Tujuan Didirikannya Muhammadiyah
Sebagai sebuah organisasi berasaskan Islam, tujuan Muhammadiyah yang paling penting adalah untuk menyebarkan ajaran Islam, baik melalui pendidikan maupun kegiatan sosial lainnya. Selain itu, meluruskan keyakinan yang menyimpang serta menghapuskan perbuatan yang dianggap sudah melenceng dari apa yang diajarkan oleh Nabi Muhammad SAW. Organisasi ini juga, memunculkan praktik-praktik ibadah yang hampir belum pernah dikenal sebelumnya oleh masyarakat, contohnya seperti shalat hari raya di lapangan, mengkoordinir pembagian zakat, dan sebagainya (Shihab, 1998: 105).
Untuk mencapai tujuan-tujuan organisasi ini, Muhammadiyah bermaksud untuk mendirikan lembaga-lembaga pendidikan, mengadakan rapat dan tabligh di mana dibicarakan masalah-masalah Islam, mendirikan lembaga wakaf dan masjid-masjid serta menerbitkan buku, brosur, surat kabar, dan majalah. Setelah Muhammadiyah berdiri, pada tanggal 20 Desember 1912, K. H. Ahmad Dahlan mengajukan permohonan kepada pemerintah Hindia Belanda untuk mendapatkan badan hukum (rechtspersoon) bagi Muhammadiyah, namum permohonan itu baru dikabulkan pada tahun 1914 dengan Surat Ketetapan Pemerintah No. 18 Tanggal 22 Agustus 1914. Izin ini, hanya berlaku untuk daerah Yogyakarta, dan organisasi ini hanya bergerak di daerah Yogyakarta saja. Untuk menyiasati pembatasan tersebut, K. H. Ahmad Dahlan menganjurkan agar cabang Muhammadiyah di luar Yogyakarta berdiri dengan menggunakan nama lain, seperti Nurul Islam di Pekalongan, Al-Munir di Makassar, dan perkumpulan SATF (Shiddiq, Amanah, Tabligh, Fathonah) di Surakarta.

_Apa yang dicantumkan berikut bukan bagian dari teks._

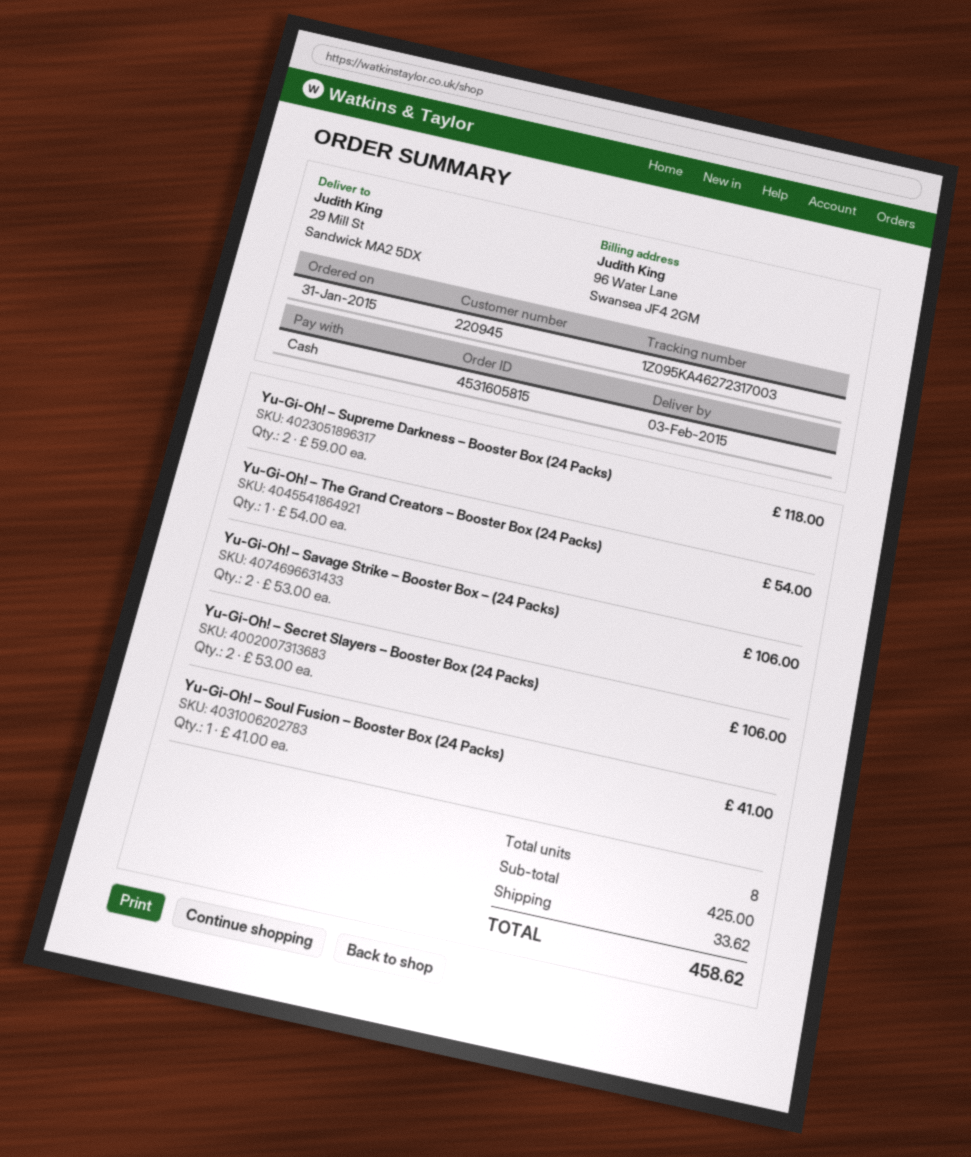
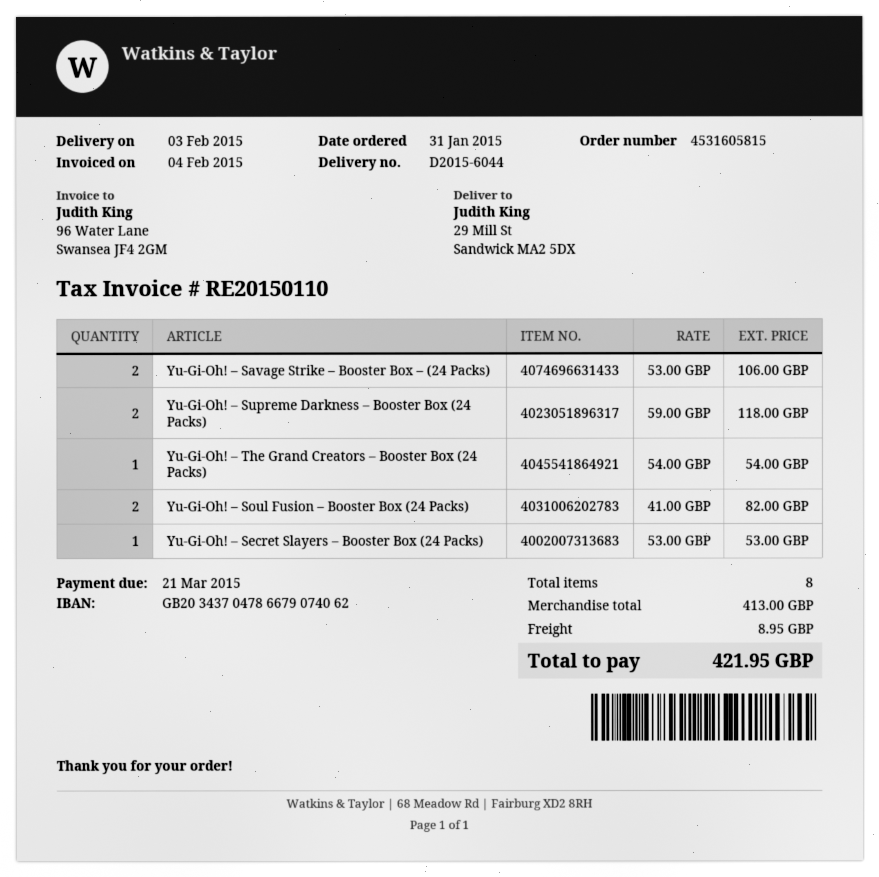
Yu-Gi-Oh! – Secret Slayers – Booster Box (24 Packs): 2 x 53.00 = 106.00 -> 1 x 53.00 = 53.00
Yu-Gi-Oh! – Soul Fusion – Booster Box (24 Packs): 1 x 41.00 = 41.00 -> 2 x 41.00 = 82.00
subtotal: 425.00 -> 413.00
shipping: 33.62 -> 8.95
total: 458.62 -> 421.95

Perkembangan Organisasi Muhammadiyah
Daerah operasi organisasi Muhammadiyah, mulai berkembang pada tahun 1917 setelah Budi Utomo mengadakan kongres di Yogyakarta. K. H. Ahmad Dahlan sebagai tuan rumah mampu mempesona peserta kongres melalui pidatonya, dalam kongres itu banyak permintaan untuk mendirikan cabang Muhammadiyah di Jawa, pengurus Muhammadiyah menyikapinya dengan menerima permintaan dari beberapa daerah untuk mendirikan cabang-cabangnya. Untuk mencapai maksud ini, anggaran dasar dari organisasi Muhammadiyah yang hanya membatasi diri pada kegiatan-kegiatan di Yogyakarta saja haruslah diubah dahulu. Ini dilakukan pada tahun 1920 ketika wilayah operasi Muhammadiyah sudah meliputi seluruh pulau Jawa dan pada tahun berikutnya, Muhammadiyah mulai berkembang ke seluruh wilayah Indonesia (Febriansyah, 2013: 3).

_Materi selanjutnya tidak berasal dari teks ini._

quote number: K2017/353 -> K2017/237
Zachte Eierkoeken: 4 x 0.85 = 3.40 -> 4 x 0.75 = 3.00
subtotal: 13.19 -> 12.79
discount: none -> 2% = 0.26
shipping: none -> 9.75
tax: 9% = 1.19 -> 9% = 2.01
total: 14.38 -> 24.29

Sejak saat itu, Muhammadiyah mulai menampakkan pengaruh yang cukup kuat di Indonesia. Sebagai sebuah organisasi kemasyarakatan, Muhammadiyah tidak hanya menangani masalah pendidikan saja, tetapi melayani berbagai usaha pelayanan masyarakat seperti kesehatan, pemberian hukum (fatwa), panti asuhan, penyuluhan dan lain-lain. Ini terbukti dengan berdirinya berbagai sekolah, rumah sakit, masjid, rumah yatim, rumah jompo, dan lainnya yang diprakarsai oleh Muhammadiyah. Selain itu, di dalam keorganisasian Muhammadiyah sendiri, banyak pula didirikan majelis, lembaga, serta organisasi otonom yang menangani masalah-masalah keagamaan dan sosial kemasyarakatan (Noer, 1996: 86).

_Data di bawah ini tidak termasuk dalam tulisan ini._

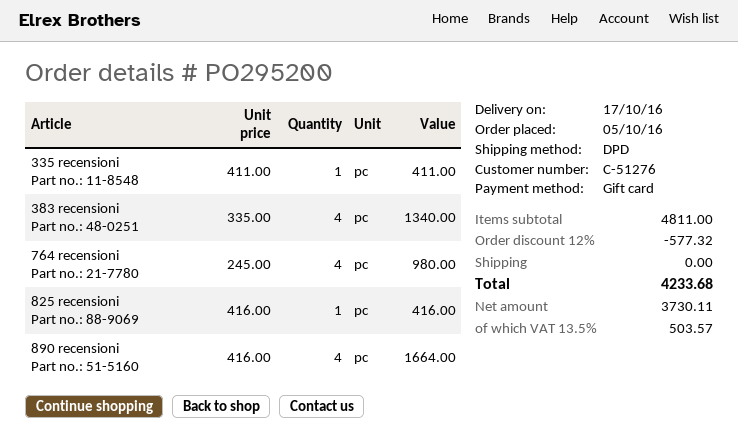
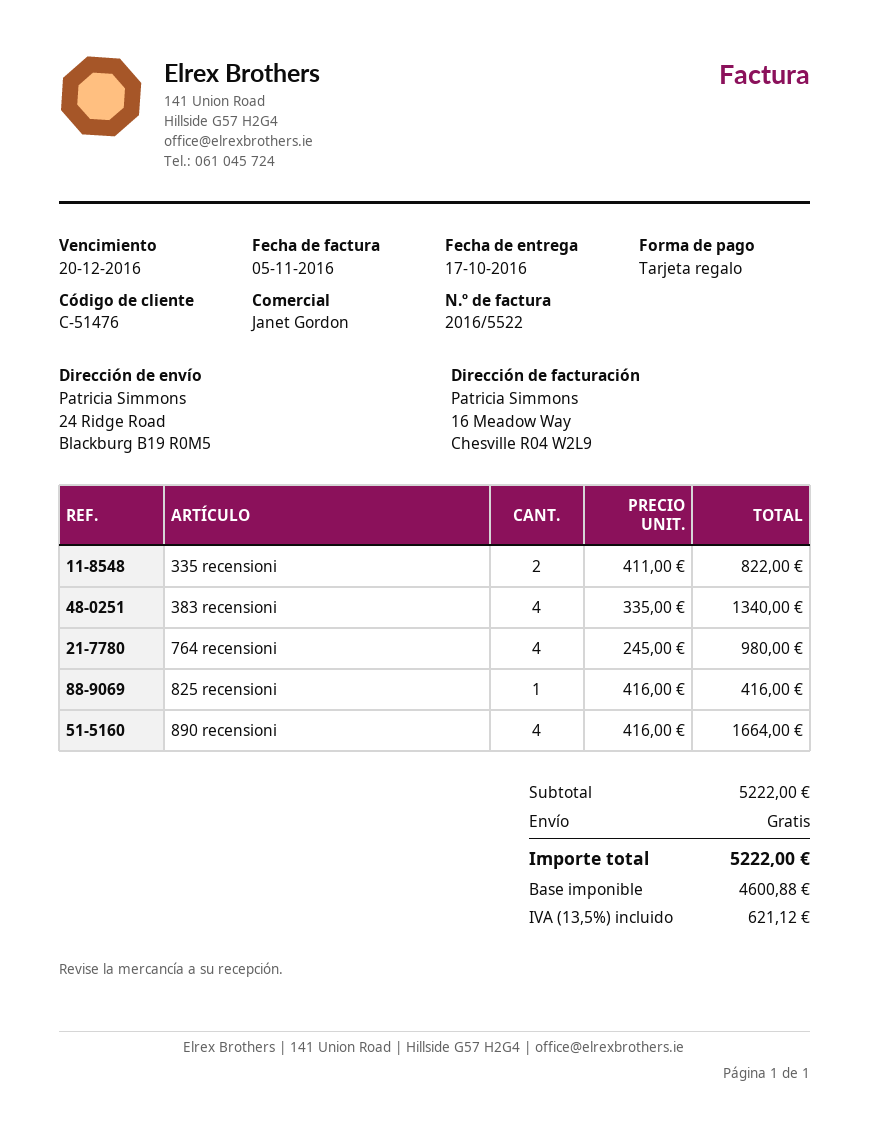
customer number: C-51276 -> C-51476
335 recensioni: 1 x 411.00 = 411.00 -> 2 x 411.00 = 822.00
subtotal: 4811.00 -> 5222.00
discount: 12% = 577.32 -> none
net: 3730.11 -> 4600.88
tax: 13.5% = 503.57 -> 13.5% = 621.12
total: 4233.68 -> 5222.00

Kongres Organisasi Muhammadiyah
Untuk menekuni masalah-masalah agama Islam secara khusus, Muhammadiyah membentuk suatu badan yang bernama majelis Tarjih dan Tajdid yang dibentuk dalam kongres Muhammadiyah ke-16 di Pekalongan pada tahun 1927. Hal ini disebabkan karena Muhammadiyah sendiri tidaklah menganut suatu mazhab tertentu, khususnya empat mazhab yang terkenal di kalangan umat Islam (Hanafi, Maliki, Syafi’I dan Hambali). Selanjutnya perkembangan masyarakat menyebabkan jumlah persoalan yang dihadapi semakin banyak dan kompleks, sehingga jawaban terhadap persoalan-persoalan itu tidak selalu ditemukan dalam khazanah pemikiran Islam klasik, maka konsep tarjih Muhammadiyah mengalami perluasan kepada usaha-usaha mencari ketentuan hukum bagi masalah baru yang belum pernah diriwayatkan sebelumnya oleh ulama. Usaha tersebut lebih dikenal sebagai Ijtihad.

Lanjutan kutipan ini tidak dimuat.